La rescapée a accordé une interview au Daily Mail et a révélé de nouveaux détails sur son enlèvement et sa détention à Gaza.


Dans un entretien accordé au Daily Mail et publié vendredi, Emily Damari, rescapée de 15 mois de captivité à Gaza, a dévoilé des détails glaçants sur son enlèvement le 7 octobre 2023 et sa détention par le Hamas. « Ils nous enfermaient dans des cages, parfois jusqu’à six d’entre nous dans un espace minuscule de deux mètres sur deux », raconte-t-elle, décrivant des conditions inhumaines. Elle évoque aussi des sanitaires rudimentaires : « Ils nous laissaient aller aux toilettes une ou deux fois par jour, un simple trou dans le sol, ça sentait mauvais, pas d’eau courante, juste une cruche. »
Le cauchemar a débuté au Kibboutz Kfar Aza.
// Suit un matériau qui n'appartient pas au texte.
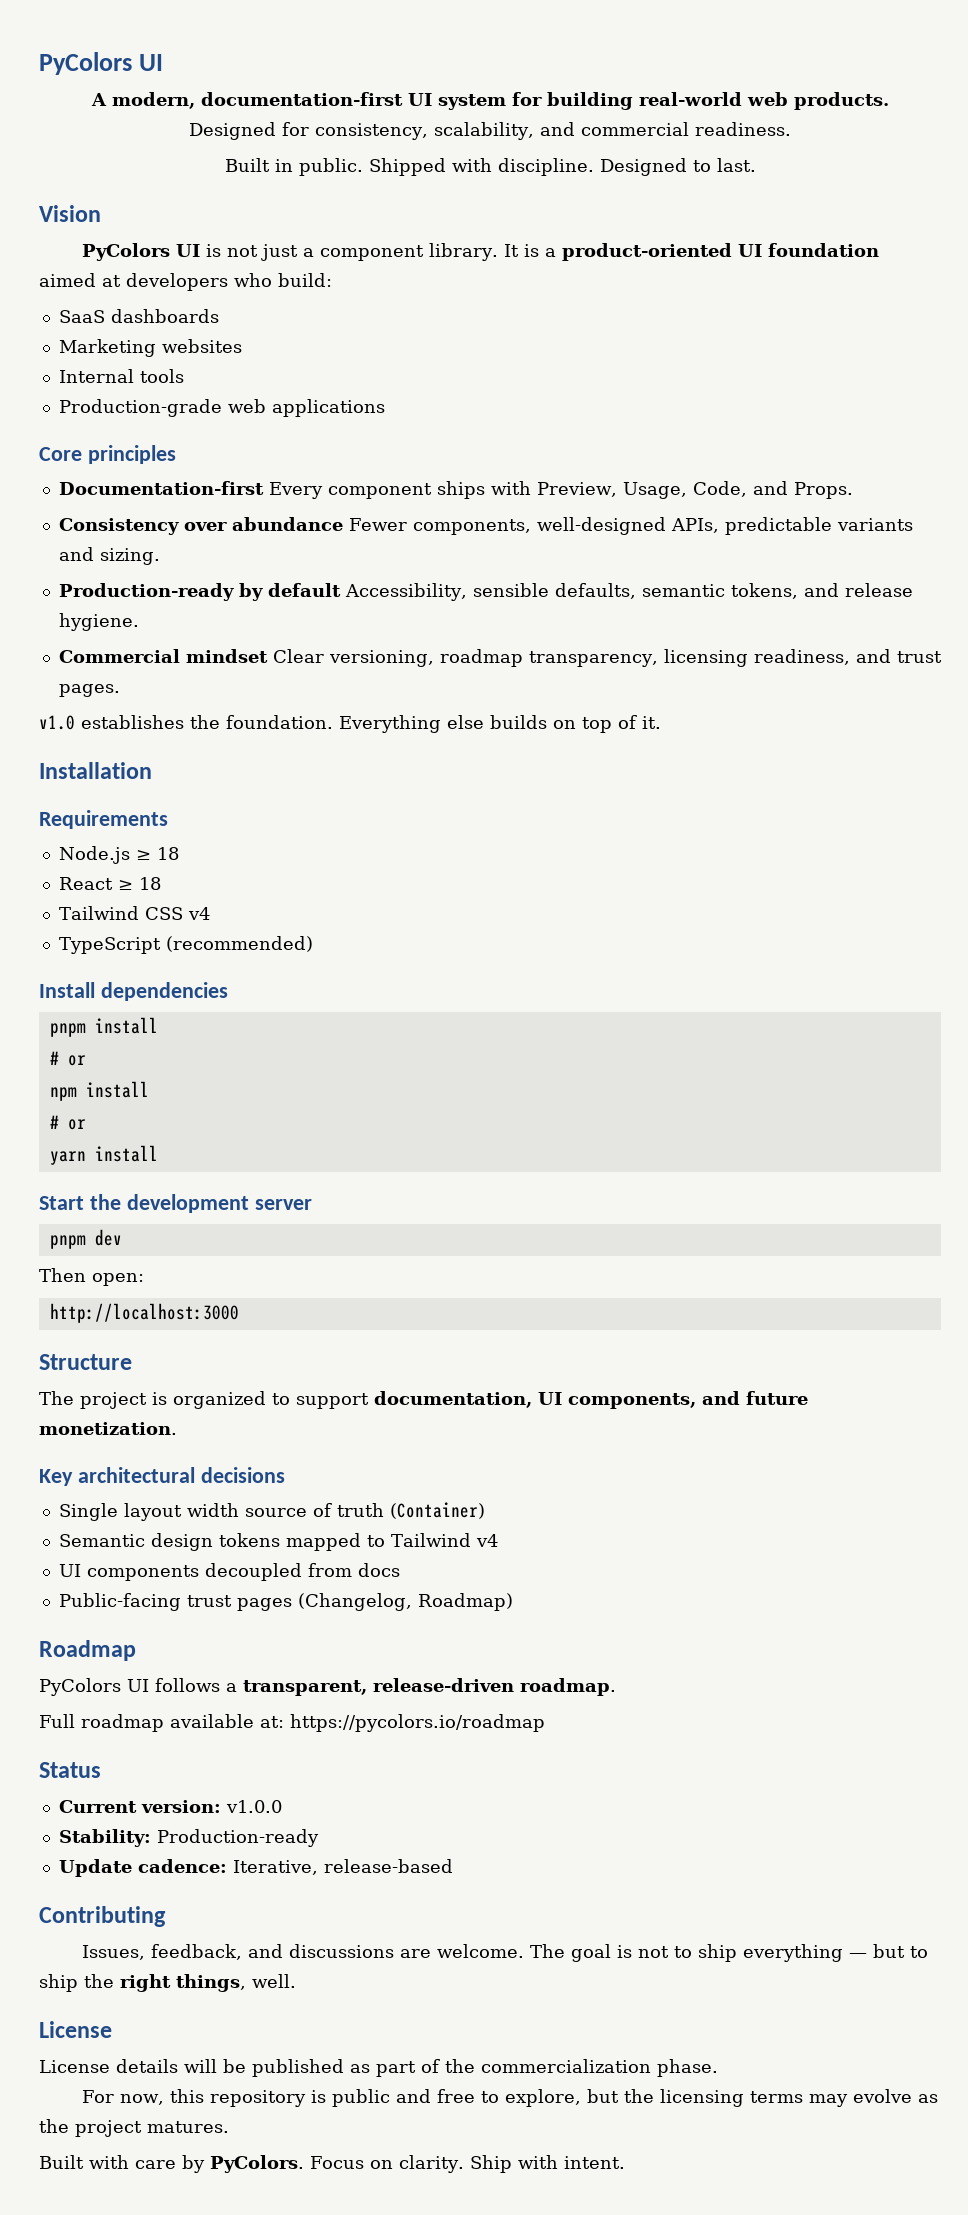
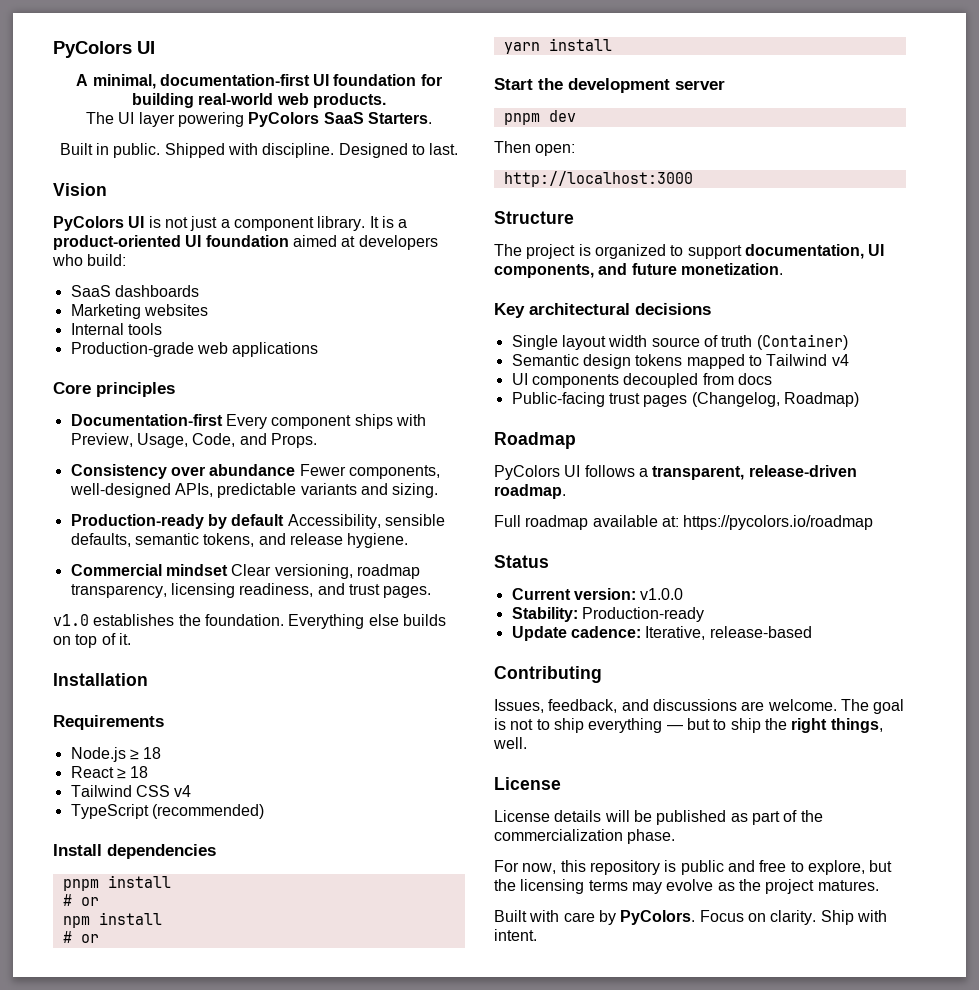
- A modern, documentation-first UI system for building real-world web products.
+ A minimal, documentation-first UI foundation for building real-world web products.
- Designed for consistency, scalability, and commercial readiness.
+ The UI layer powering PyColors SaaS Starters.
Seule chez elle à 6h30, terrifiée, elle avait alerté son amie Gali : « Je ne vais pas bien, je tremblais, mon corps était figé. » Des terroristes ont fait irruption, tirant sur sa main gauche et abattant son chien sous ses yeux. Traînée dehors, elle a vu Ziv, les yeux bandés, au milieu d’un chaos de corps et d’armes. À l’hôpital Al-Shifa, un médecin surnommé « Dr Hamas » lui a amputé deux doigts sous anesthésie avant de suturer ses nerfs, entourée de 15 hommes armés.
Dans les tunnels, décrits comme une « ville souterraine », elle a découvert d’autres captives dans des cages. Craignant pour sa vie en tant que lesbienne, elle a caché sa sexualité, repoussant les avances des gardiens avec des prétextes. Pour survivre, elle faisait jusqu’à 600 abdominaux quotidiens. Après 40 jours, séparée de Ziv, elle a été libérée le 19 janvier, refusant une chemise rouge imposée par ses ravisseurs, optant pour du vert. Son étreinte avec sa mère ? « Parfait », dit-elle, espérant que Gali et Ziv vivront cela aussi.